A volte per riprendersi da un ceffone si fa affidamento a certi pseudo consiglieri dello spirito, ai mercenari teocratici, agli spargitori di odio. Il risultato? Altri schiaffoni!

REAZIONI ALLE SBERLE

  • Fingere la realtà, mancanza di disponibilità a parlarne.
  • Si prova risentimento, indignazione, furia. Ci si sente indignati per il tradimento.
  • Stringere patti per modificare quanto successo. Sono pie realtà illusorie.
  • Si prova tristezza, dispiacere, rammarico, paura e ansia.
  • Si smette di lottare.

AIUTO PER SUPERARE IL PROBLEMA

  1. Essere empatici e gentili con noi stessi. Basta critiche e giudizi negativi verso se stessi.
  2. Cercare un punto fermo. Rimanere fermi in attesa che passi la tempesta. Non prendere decisioni in questo periodo burrascoso.
  3. Impegnarsi in qualcos’altro. Non si può tornare indietro e disfare tutto. Ma si può cambiare atteggiamento. Trovate uno scopo per andare avanti.
  4. Non perdete il contatto con le altre cose della vita. Ci sono cose straordinarie da fare nella vita di tutti i giorni. La vita offre sempre qualcosa di cui vale la pena vivere.

NON SEMPRE SI POSSONO RISOLVERE I PROBLEMI CON L’USO DELLA RAGIONE. A VOLTE SI DEVE VELEGGIARE TRA LE ONDATE DELLE EMOZIONI SENZA FARSI TRAVOLGERE.

Cerca i tre aspetti più importanti della vita: presenza, scopo e privilegio. Sii coinvolto e aperto verso le attività spirituali. Non farti “catturare” dal flusso dei pensieri nocivi della mente. Più sei “attivo” o presente e più diventi abile a padroneggiare la mente.

Essere impegnati costantemente nelle attività di congregazione ti dà uno scopo per andare avanti. Se non ci riesci, creati uno scopo personalizzato che ti dia un senso di appagamento. Ricorda che, prima o poi, il meglio arriverà. Se non in questa vita, nell’altra, nel nuovo mondo dove si vivrà in eterno.

Il privilegio è per pochi. Non prendere per scontato il privilegio della vita. Essa non è fatta di soli problemi da risolvere a ogni costo. Non permettere alla mente di “protestare” per ogni difetto e ingiustizia. Anche in mezzo alle peggiori avversità è possibile godersi la vita.

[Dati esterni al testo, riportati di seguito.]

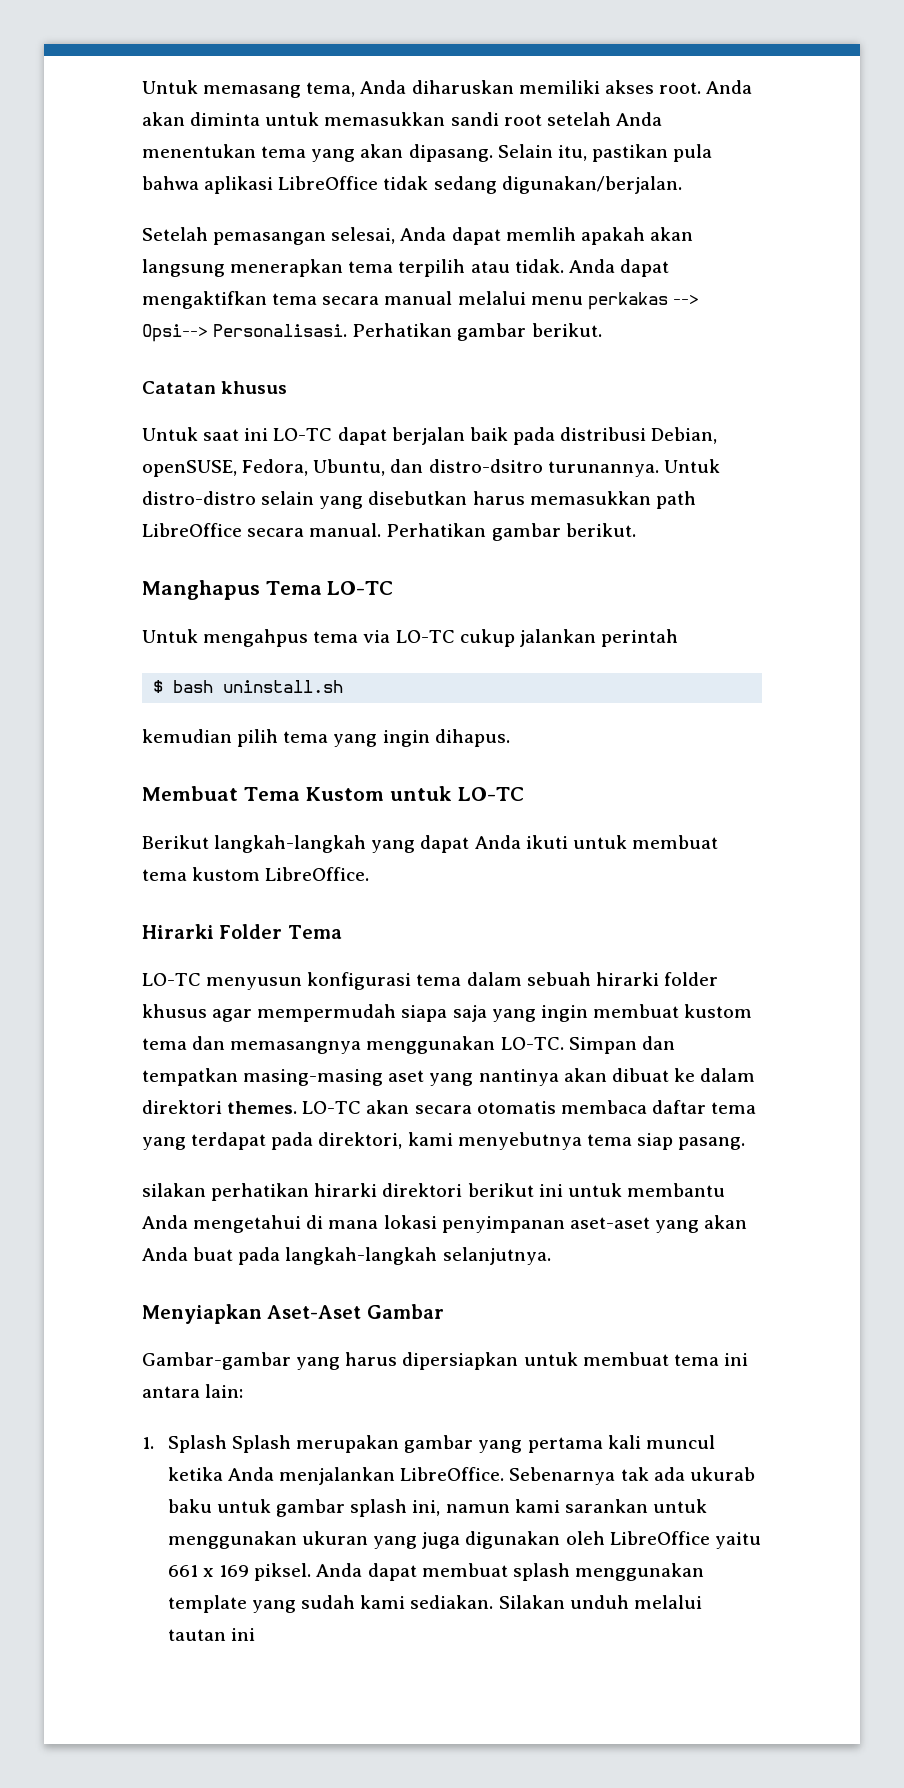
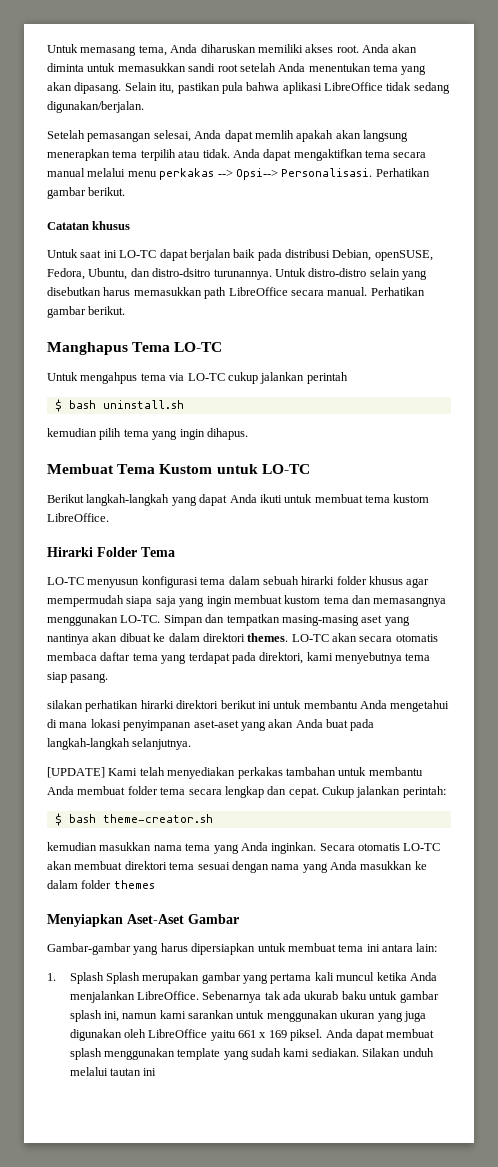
(551, 1256) none -> [47,767,423,779] [47,786,446,798] [54,813,213,826] [47,842,441,854] [47,861,427,873] [47,880,155,889] // [UPDATE] Kami telah menyediakan perkakas tambahan untuk membantu Anda membuat folder tema secara lengkap dan cepat. Cukup jalankan perintah: // $ bash theme-creator.sh // kemudian masukkan nama tema yang Anda inginkan. Secara otomatis LO-TC akan membuat direktori tema sesuai dengan nama yang Anda masukkan ke dalam folder themes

Uno dei momenti più belli per chi soffre è quello di aiutare chi soffre. Ci sono molte cose da assaporare, apprezzare e festeggiare, anche se ci troviamo in un momento di grande sofferenza. Aiuta gli altri e Dio farà sì che gli altri ti aiutino.

Non tutti i fratelli sono indifferenti alle tue sofferenze. Non dire che non hai nulla a chi ti siede accanto. Condividi con persone affidabili i tuoi sentimenti. Fratelli del genere ce ne sono in ogni congregazione, forse ti potrà aiutare chi meno te l’aspetti. Prima di ascoltare gli altri fai uno sforzo per ascoltare te stesso.

Il resto della congregazione non è impassibile al tuo dolore, forse non sanno come comportarsi. Forse temono una tua reazione negativa. Vorrebbero starti vicino ma non sanno come farlo. Non vedere tutto in negativo. I fratelli non sempre riescono a manifestare i propri sentimenti, ma sappi che ti vogliono bene comunque.

Certo, alcuni diranno cose inappropriate, useranno modi e parole sbagliate, ma tutto questo è solo un tentativo per aiutarti, per starti vicino. Pensa agli apostoli e a quanto di sbagliato dissero e fecero con Gesù. Nonostante ciò Gesù sapeva che lo amavano.

Quando Gesù fu schiaffeggiato dal sinedrio si seppe controllare. Perciò non irritarti, non offenderti e non sentirti ferito. Spesso non ci rendiamo conto del perché di certe cose.

I fratelli non sempre sanno di cosa effettivamente hai bisogno quando stai male. Il fatto che cercano di venirti incontro, pur sbagliando, è già di per sé una buona cosa. Vuol dire che loro ti “vedono”, nel loro cuore sei presente, capiscono che stai soffrendo, anche quando il loro approccio non è dei migliori.

Anche se non riescono nel loro intento, tu puoi farcela, tu sai di cosa hai effettivamente bisogno. Se vuoi una mano amorevole devi per primo essere amorevole con te stesso. Il primo a venire in tuo soccorso devi essere tu stesso. Non aspettare Godot.

Se vuoi compassione devi essere compassionevole con te stesso. Se vuoi misericordia sforzati di mostrarti misericordia. Se vuoi comprensione sii comprensivo con te stesso. Ti puoi aspettare queste e altre qualità dagli altri soltanto quando le manifesterai con te stesso.

Il dolore di una sberla non è per sempre. Non allungargli i tempi e non dargli spazio per ulteriore dolore. Dagli il tempo per esaurirsi.